Wir Journalisten müssen uns also noch stärker als bislang in Frage stellen. Warum liegen wir mit unseren Einschätzungen daneben? Warum verliert unsere Arbeit an Wirkung?

Doch gerade jetzt ist es wichtig, an den Grundprinzipien von gutem Journalismus festzuhalten: Recherche, Analyse, Aufklärung – auch in Sozialen Medien. Guter Journalismus muss seine Leser, Zuschauer, Hörer wieder erreichen. Er wird dringend gebraucht.

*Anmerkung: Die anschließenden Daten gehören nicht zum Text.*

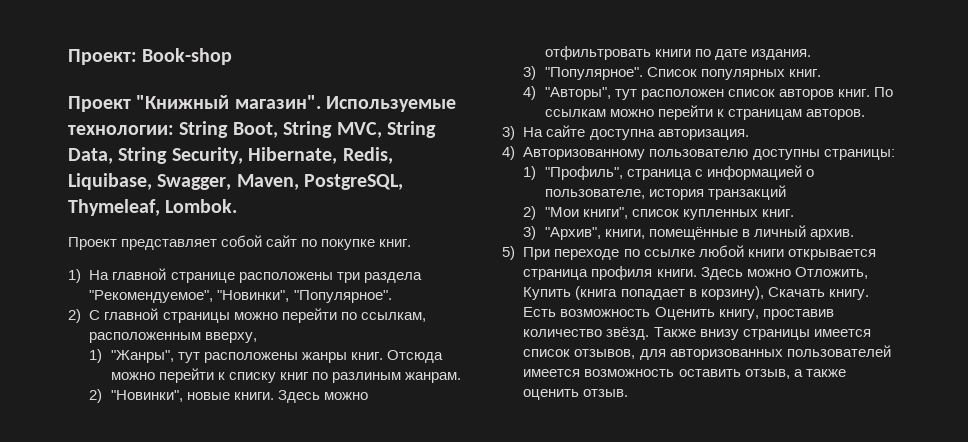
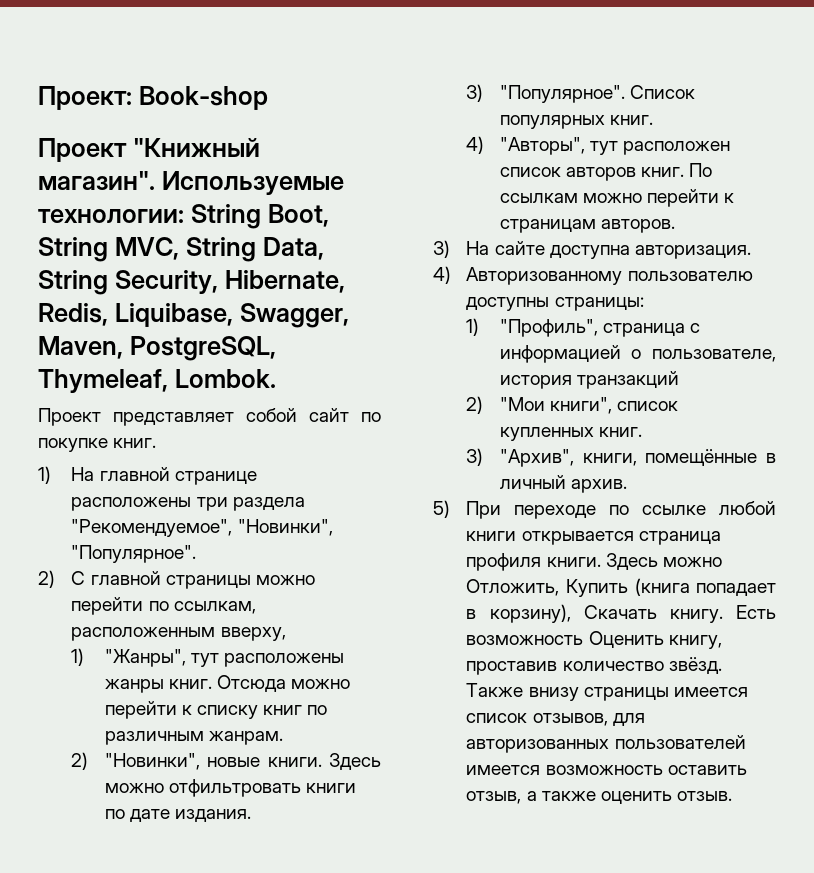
- Отсюда можно перейти к списку книг по разлиным жанрам.
+ Отсюда можно перейти к списку книг по различным жанрам.

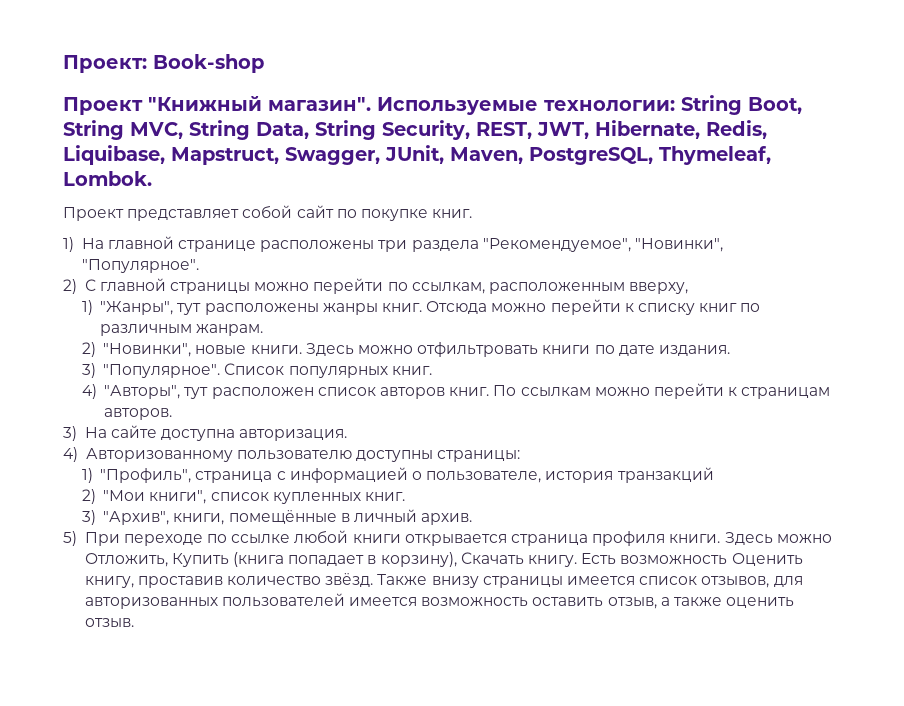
- Используемые технологии: String Boot, String MVC, String Data, String Security, Hibernate, Redis, Liquibase, Swagger, Maven, PostgreSQL, Thymeleaf, Lombok.
+ Используемые технологии: String Boot, String MVC, String Data, String Security, REST, JWT, Hibernate, Redis, Liquibase, Mapstruct, Swagger, JUnit, Maven, PostgreSQL, Thymeleaf, Lombok.

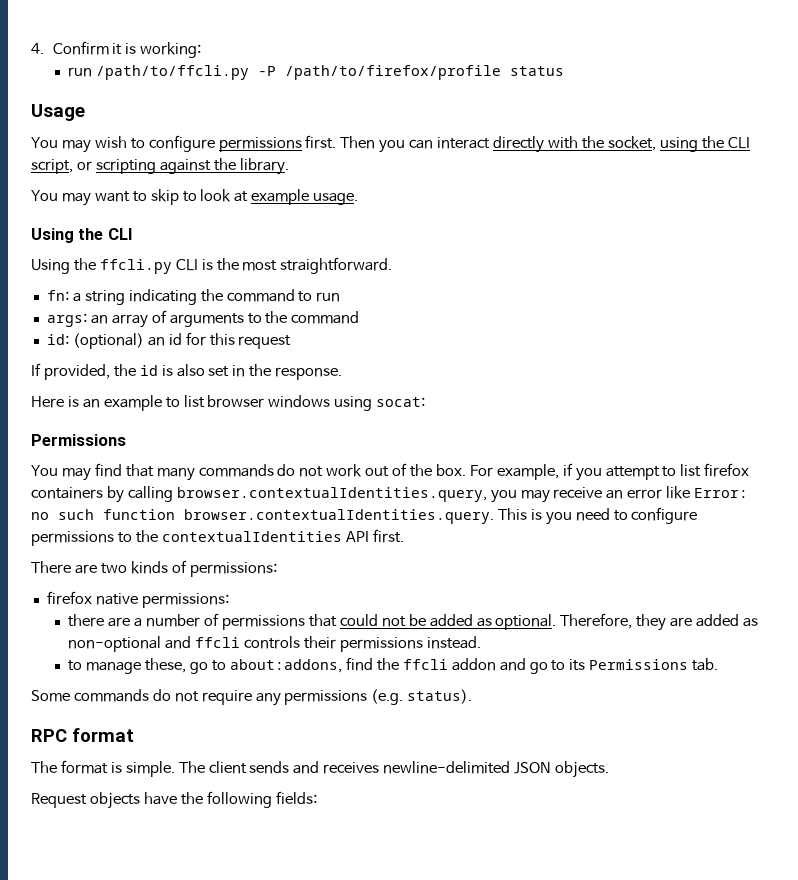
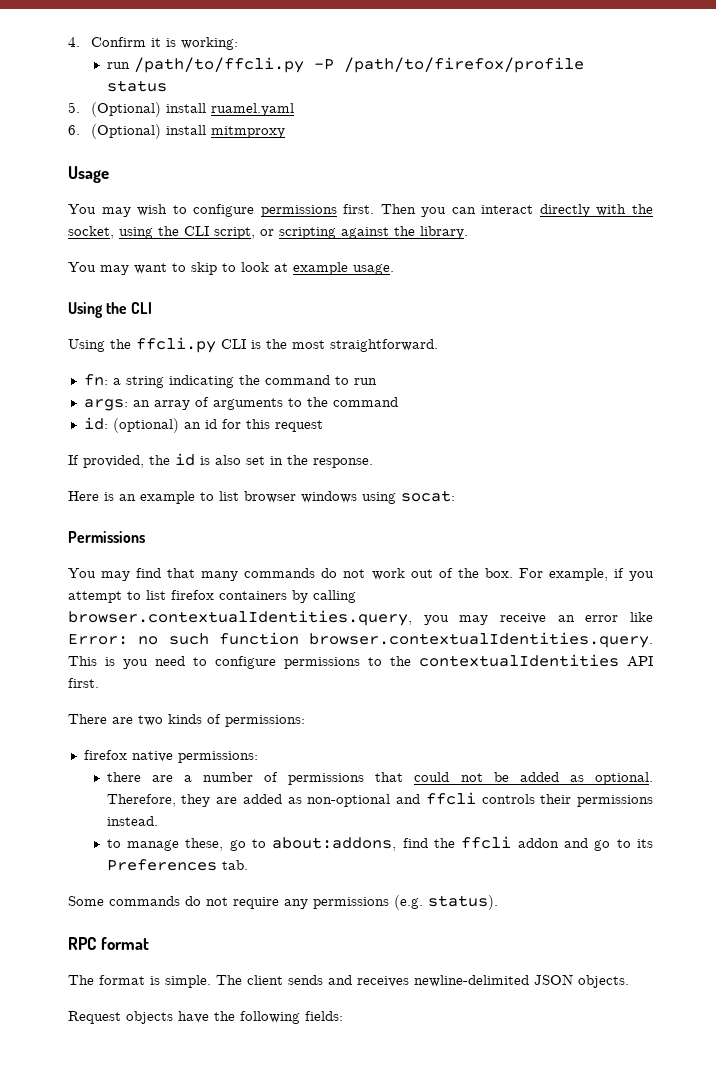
+ 5. (Optional) install ruamel.yaml
+ 6. (Optional) install mitmproxy
- to manage these, go to about:addons, find the ffcli addon and go to its Permissions tab.
+ to manage these, go to about:addons, find the ffcli addon and go to its Preferences tab.

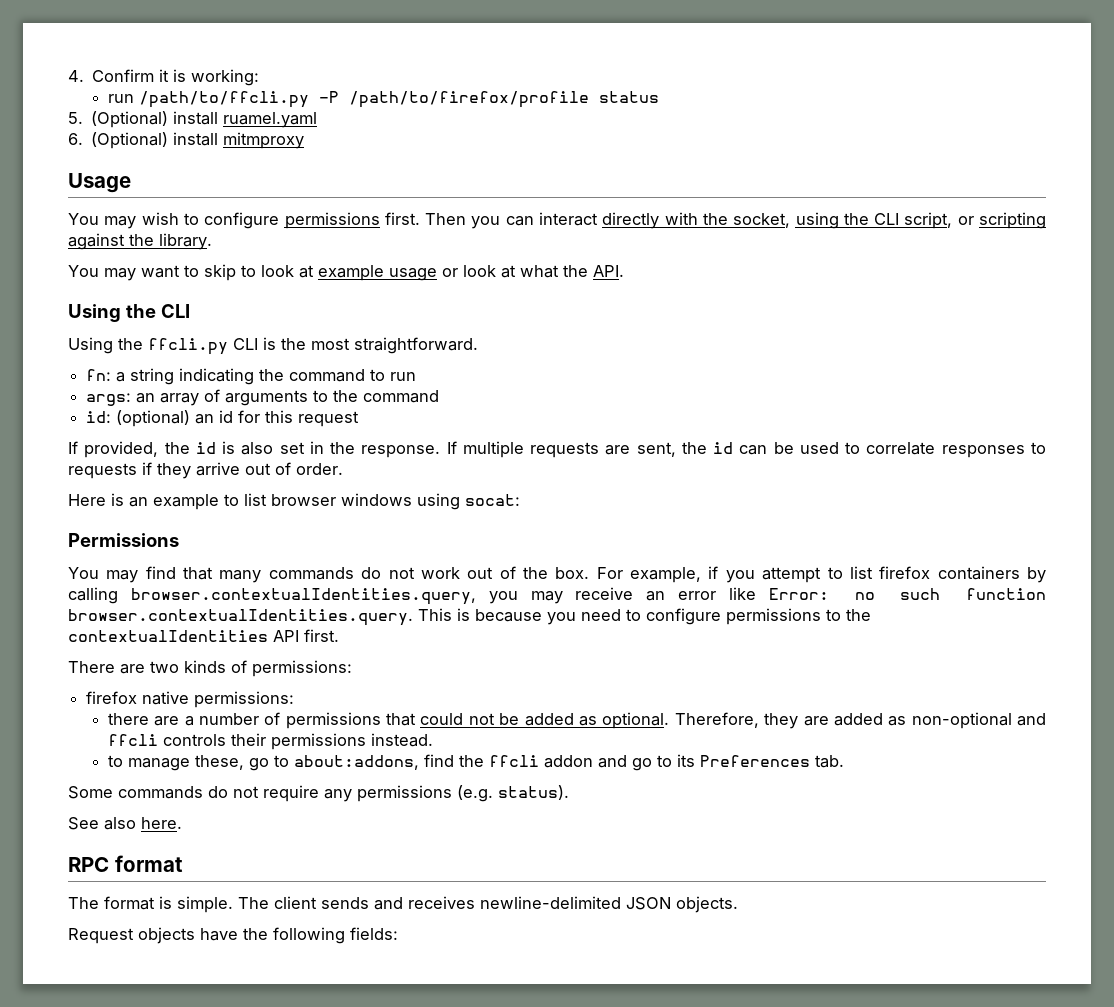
- You may want to skip to look at example usage.
+ You may want to skip to look at example usage or look at what the API.
+ If multiple requests are sent, the id can be used to correlate responses to requests if they arrive out of order.
- For example, if you attempt to list firefox containers by calling browser.contextualIdentities.query, you may receive an error like Error: no such function browser.contextualIdentities.query. This is you need to configure permissions to the contextualIdentities API first.
+ For example, if you attempt to list firefox containers by calling browser.contextualIdentities.query, you may receive an error like Error: no such function browser.contextualIdentities.query. This is because you need to configure permissions to the contextualIdentities API first.
+ See also here.

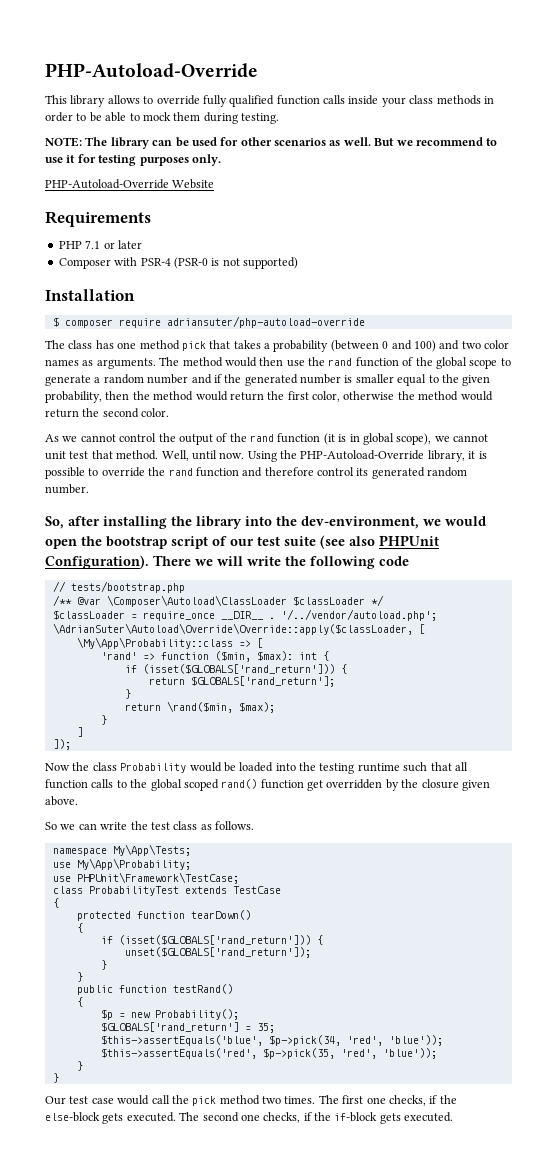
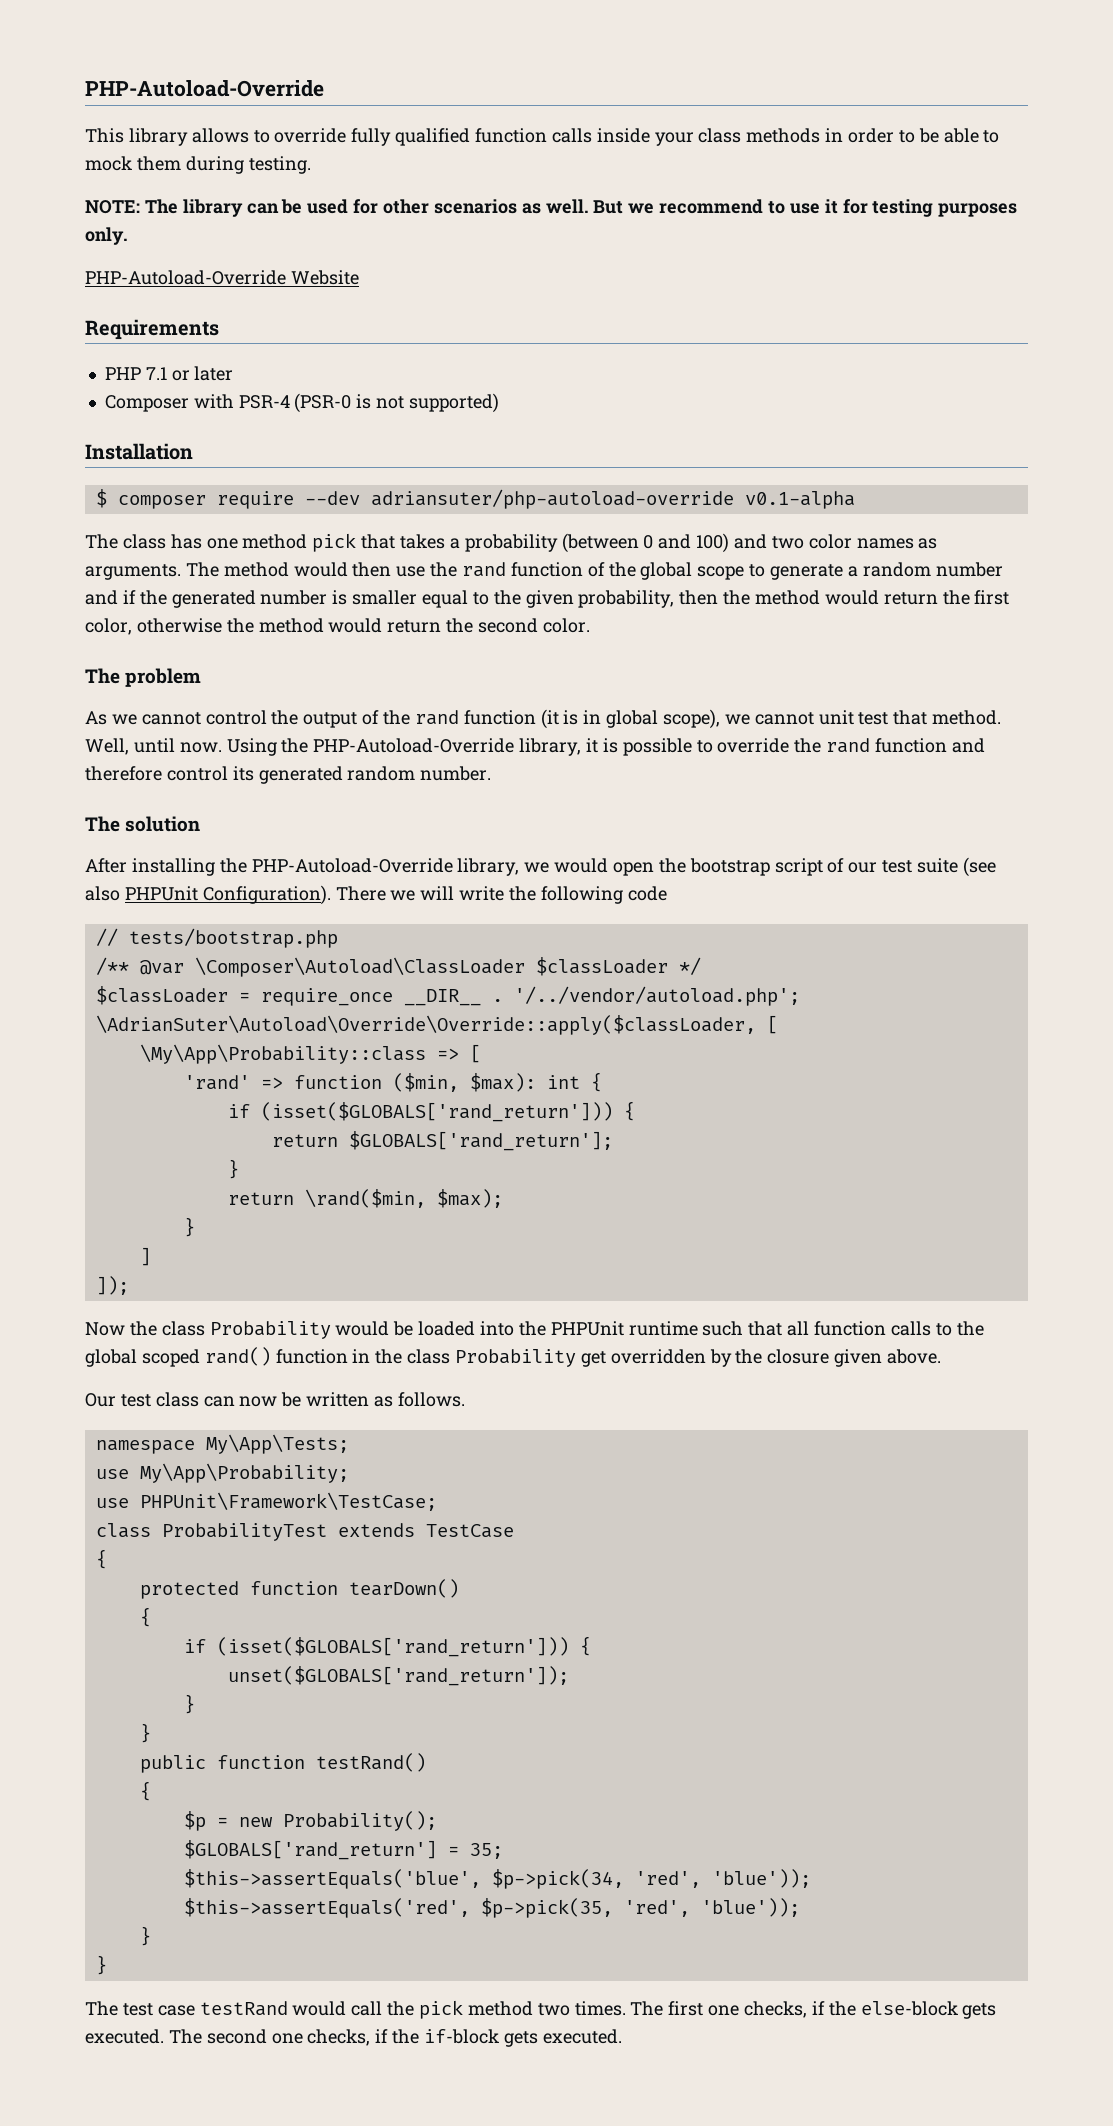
- $ composer require adriansuter/php-autoload-override
+ $ composer require --dev adriansuter/php-autoload-override v0.1-alpha
+ The problem
- So, after installing the library into the dev-environment, we would open the bootstrap script of our test suite (see also PHPUnit Configuration).
+ The solution
+ After installing the PHP-Autoload-Override library, we would open the bootstrap script of our test suite (see also PHPUnit Configuration).
- Now the class Probability would be loaded into the testing runtime such that all function calls to the global scoped rand() function get overridden by the closure given above.
+ Now the class Probability would be loaded into the PHPUnit runtime such that all function calls to the global scoped rand() function in the class Probability get overridden by the closure given above.
- So we can write the test class as follows.
+ Our test class can now be written as follows.
- Our test case would call the pick method two times.
+ The test case testRand would call the pick method two times.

Veröffentlicht am: 09.11.2016 in Artikel

  • Villiper

    Nur Menschen mit einer fundierten (auch politischen) Bildung sind überhaupt in der Lage, den Wert von gutem Journalismus zu erkennen. Setzt Euch noch viel stärker für eine echte Chancengleichheit im Bildungswesen ein. Nur so sorgt Ihr dafür, dass Eure Kundenschar wächst.

  • Duke Hoyer

    das war keine niederlage des guten , klassischen journalismus . und zwar aus einem ganz einfachen grund : es hat ihn gar nicht gegeben , er findet seit jahren nicht mehr statt , weder in amerika , noch hier in deutschland . die medien – dort wie hier – liegen in der hand von 5 grosskonzernen/-familien und sie alle sind eng mit der herrschenden klasse und der jeweiligen regierung verknüpft auf verschiedene arten . nichts systemkritisches kommt da , nichts im sinne des bürgers , nichts gegen noch so schwachsinnige äusserungen der etablierten parteien und politiker , nichts gegen eine völlig schwachsinnige und selbstzerstörerische politik . die – angeblichen – journalisten sind genauso weit vom volk entfernt wie die politiker selbst und machen frewillig bei jedem mist mit wenn er nur politisch korrekt ist . und was noch schlimmer ist : sie hinterfragen deswegen auch die abwegigsten prognosen nicht , obwohl sie genau wissen müssten , dass diese meinungsforschungsinstitute im auftrag “ forschen “ und von den regierenden bezahlt werden . dieser journalismus hat genau wie diese politiker seinen untergang verdient und ihn selbst mit seiner hündischen dienstbarkeit zu verantworten .

    • Lanz

      Sehr wahr !!
      Ich schalte das Radio fast ab!

      Allein der Schund der an Silvester in D los war,
      Wer glaubt den Medien denn noch ??